## WHAT IS NEEDED
Copy out exactly the lines below that run from the one holding "payment method: bank transfer -> PayPal" to the one holding "total: 7581.65 -> 7371.83", keeping both of those lines and no others.

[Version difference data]
▼
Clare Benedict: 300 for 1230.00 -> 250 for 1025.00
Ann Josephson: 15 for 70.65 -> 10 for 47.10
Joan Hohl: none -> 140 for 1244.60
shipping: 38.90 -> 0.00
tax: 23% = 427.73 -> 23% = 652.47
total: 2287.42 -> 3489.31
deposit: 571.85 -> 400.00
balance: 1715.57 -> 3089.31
▲
▼
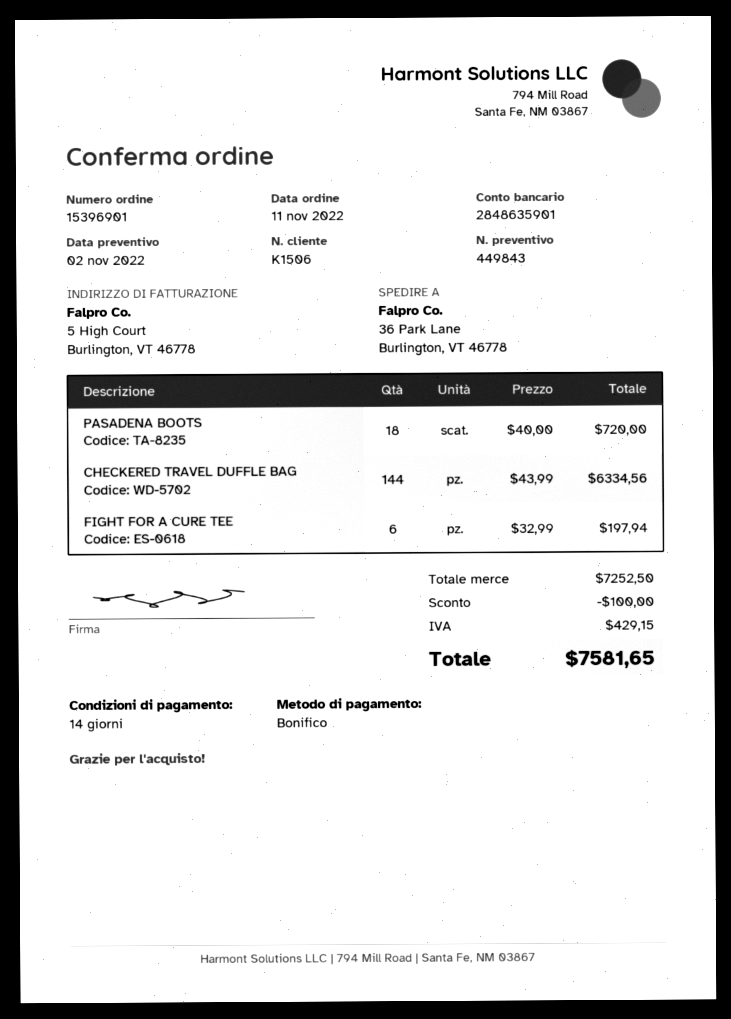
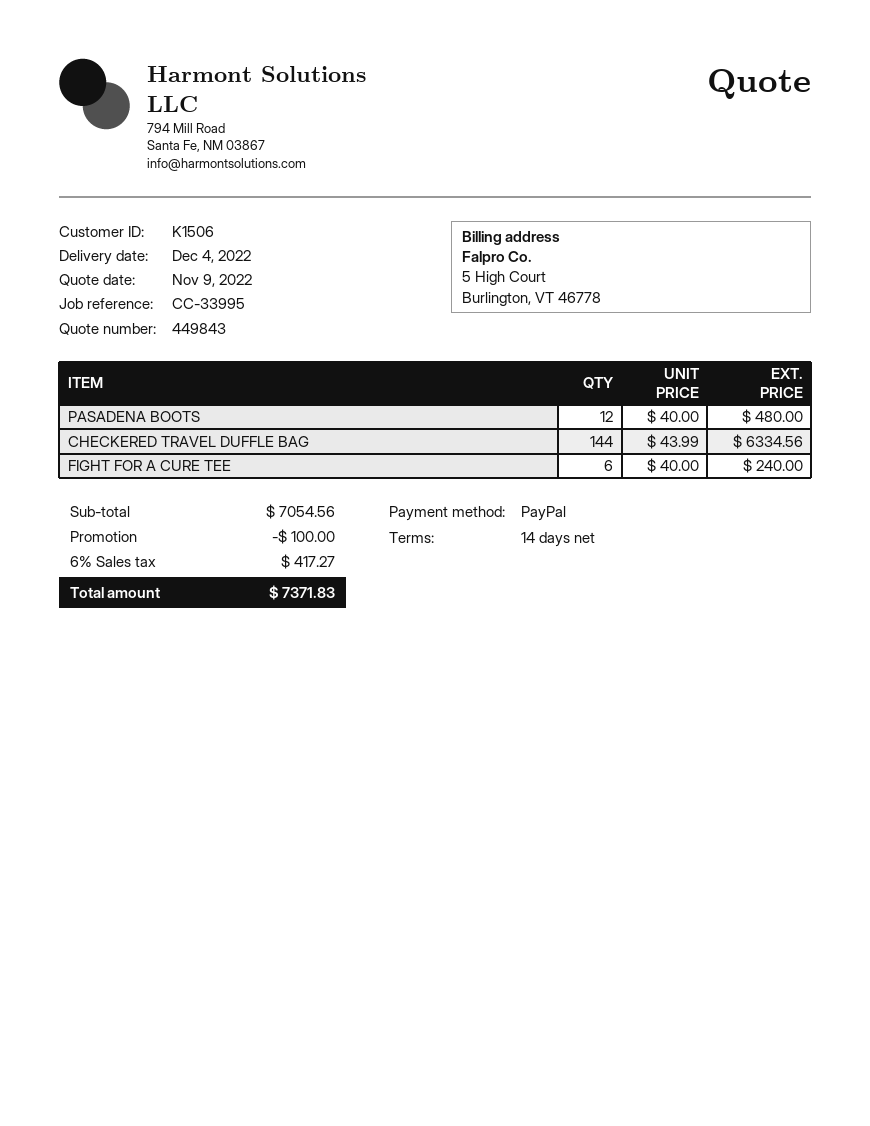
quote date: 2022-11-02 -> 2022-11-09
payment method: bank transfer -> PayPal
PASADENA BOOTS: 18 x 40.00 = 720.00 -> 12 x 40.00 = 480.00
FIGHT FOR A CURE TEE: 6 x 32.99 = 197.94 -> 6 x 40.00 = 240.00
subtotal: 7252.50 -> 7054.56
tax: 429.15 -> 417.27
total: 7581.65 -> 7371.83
▲
## ANSWER TO THIS PROBLEM
payment method: bank transfer -> PayPal
PASADENA BOOTS: 18 x 40.00 = 720.00 -> 12 x 40.00 = 480.00
FIGHT FOR A CURE TEE: 6 x 32.99 = 197.94 -> 6 x 40.00 = 240.00
subtotal: 7252.50 -> 7054.56
tax: 429.15 -> 417.27
total: 7581.65 -> 7371.83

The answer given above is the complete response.